Despite new polling suggesting that one-third of young American Jews think Israel’s already an apartheid state, the establishment American Jewish organizations—AIPAC, the Anti-Defamation League and the American Jewish Committee—are cheering Herzog and Lapid on. It reminds me of a comment BDS leader Omar Barghouti made in a speech at Columbia University in 2014: “I don’t know what’s happening with Zionism. But when I went to school here, Zionists used to be very smart… Either smarter people have abandoned Zionism or the average IQ of Zionists has gone down, but they’re really not thinking straight.”
They’re not thinking straight because they’re arrogant. After essentially calling Ben Cohen and Jerry Greenfield anti-Semites and terrorists, Israeli leaders demanded that American state legislatures punish the company they created. If there are precedents for a foreign government—let alone one that receives more than $3 billion per year in US military aid—instructing American politicians to punish an American business, I can’t think of any. In so doing, Israel is urging America’s legislatures to enforce laws that courts have repeatedly declared an affront to free speech.
If the Israeli government wants to effectively argue its case to American progressives, these efforts are deeply counterproductive. But they aren’t about persuasion. They’re about intimidation. The message to other companies isn’t: Don’t copy Ben and Jerry’s because Israel will, of its own accord, end its occupation of the West Bank. The message is: Don’t support Ben and Jerry’s or else we’ll call you an anti-Semite and a terrorist and try to hurt your business.
Where could the Israeli government have picked up these bullying habits? Perhaps from decades upon decades of bullying Palestinians who lack basic human rights. Last week, in a twitter thread about NSO, the Israeli technology firm whose Pegasus software has been used to spy on journalists, politicians and activists around the world, Yousef Munayyer astutely observed that such surveillance practices began within Israel itself. Israel “treats Palestinians as a laboratory where its technology can be tested and perfected.” Palestinians are the laboratory for how to treat Ben and Jerry’s as well. The mentality that underlies Israel’s response to defiance in Hebron also underlies its response to defiance in Vermont. That response can succeed for a long time, until, sooner or later, people lose their fear.
Other stuff:
In a kind of perfect ideological symmetry, it turns out the founders of Haagen-Dazs supported Meir Kahane.
An excellent column by the super-smart Dahlia Scheindlin about why Israel is more worried about Ben and Jerry’s than Pegasus.
A valuable Jewish Currents (subscribe!) interview about the legal backlash against Ben and Jerry’s with my talented Foundation for Middle East Peace colleague, Lara Friedman.
I’m a huge Tom Segev fan.
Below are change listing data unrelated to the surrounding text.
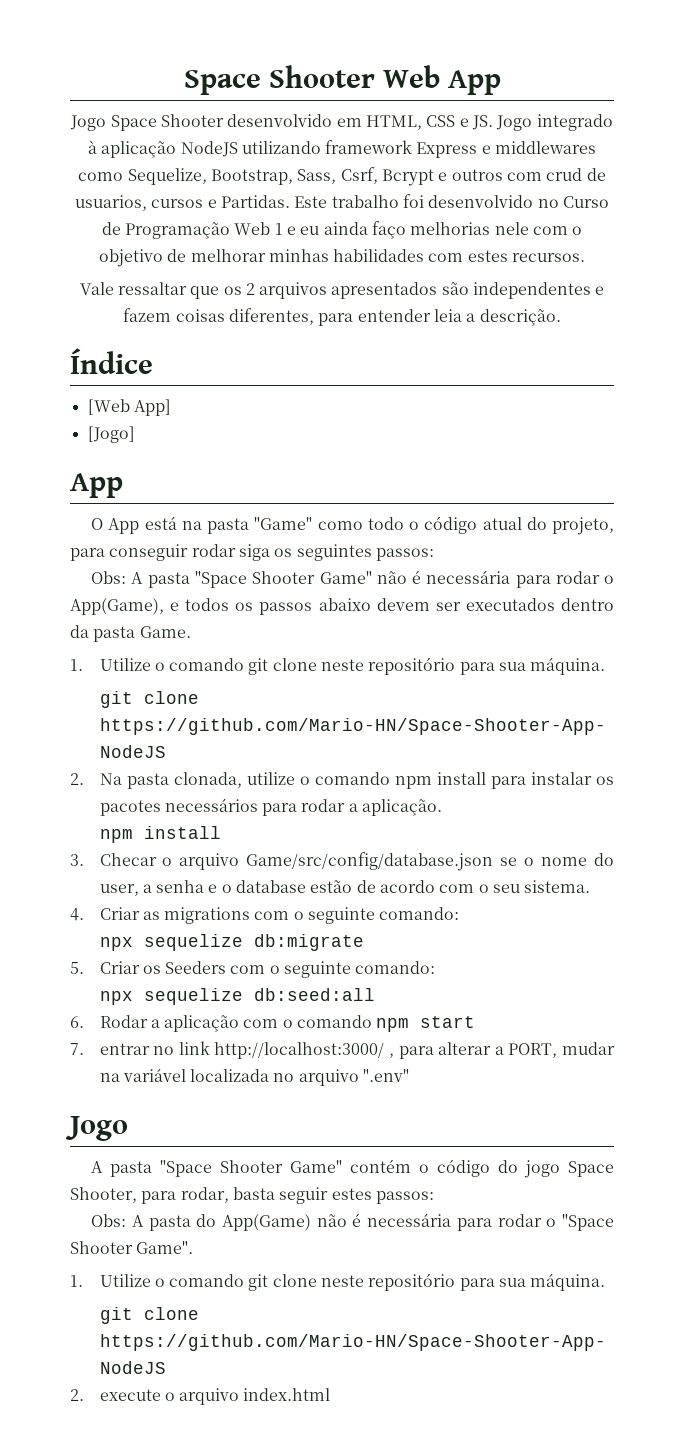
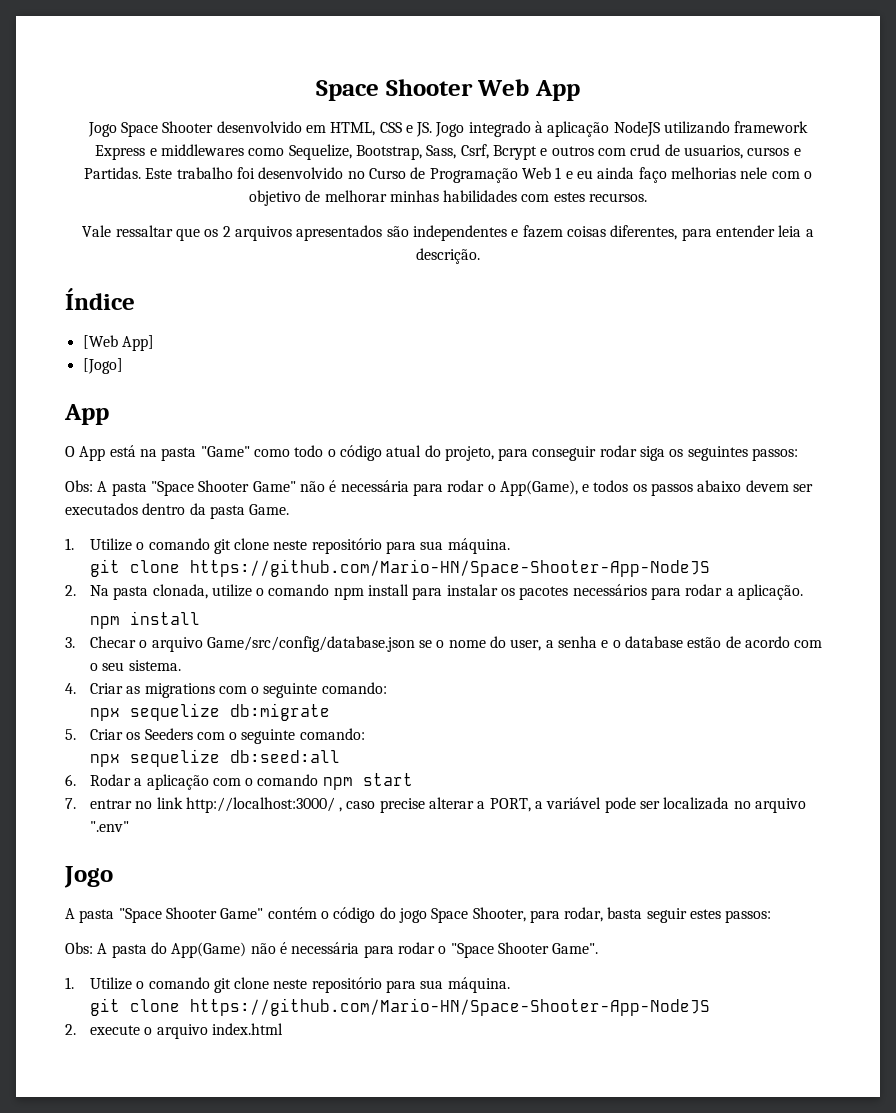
- 7. entrar no link http://localhost:3000/ , para alterar a PORT, mudar na variável localizada no arquivo ".env"
+ 7. entrar no link http://localhost:3000/ , caso precise alterar a PORT, a variável pode ser localizada no arquivo ".env"

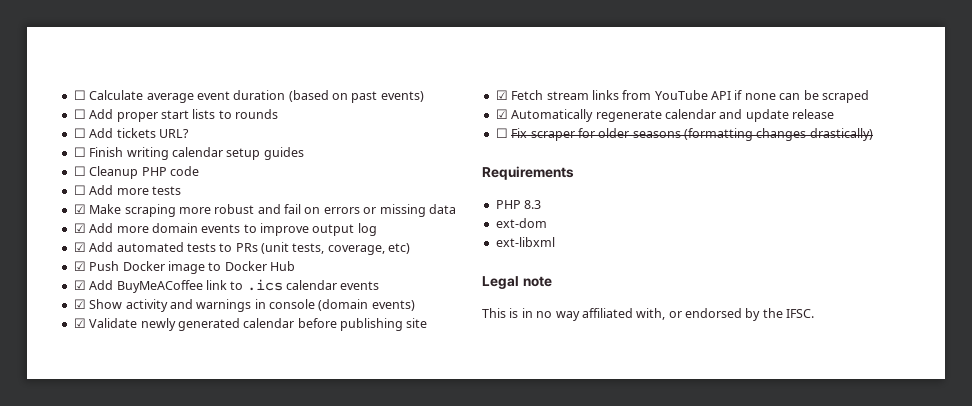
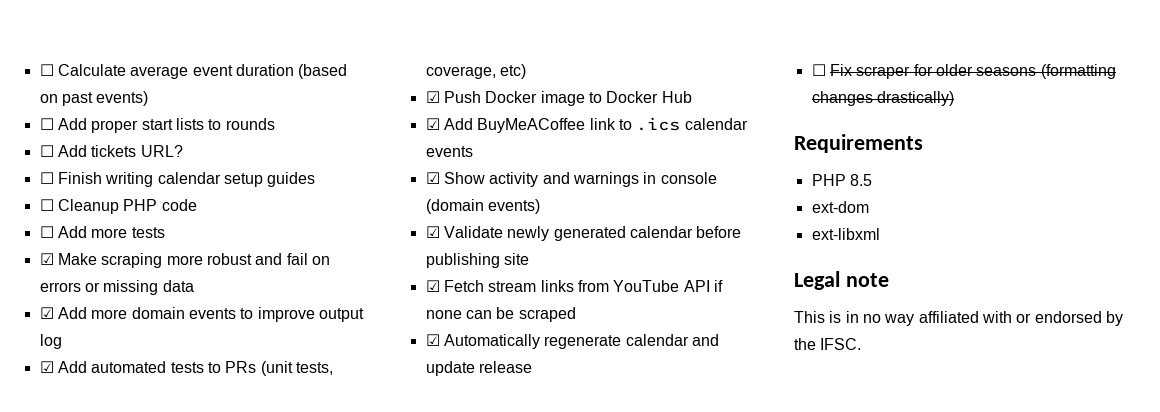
- PHP 8.3
+ PHP 8.5
- This is in no way affiliated with, or endorsed by the IFSC.
+ This is in no way affiliated with or endorsed by the IFSC.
But I never knew until I watched this interview that Ariel Sharon proposed what would have amounted to a military coup in the run-up to the 1967 War.
Around 39 minutes into this discussion, Professor Patrick Porter offers one of the smartest takes I’ve heard on the Biden administration’s foreign policy
Check out this upcoming panel on anti-Palestinian racism by the British Jewish anti-occupation group, Na’amod.
Last week I did a debate for the New Zionist Congress. I also spoke on a panel about Israel-Palestine for American Friends of SOAS. And I was interviewed by Andrew Sullivan for his podcast. All very different conversations.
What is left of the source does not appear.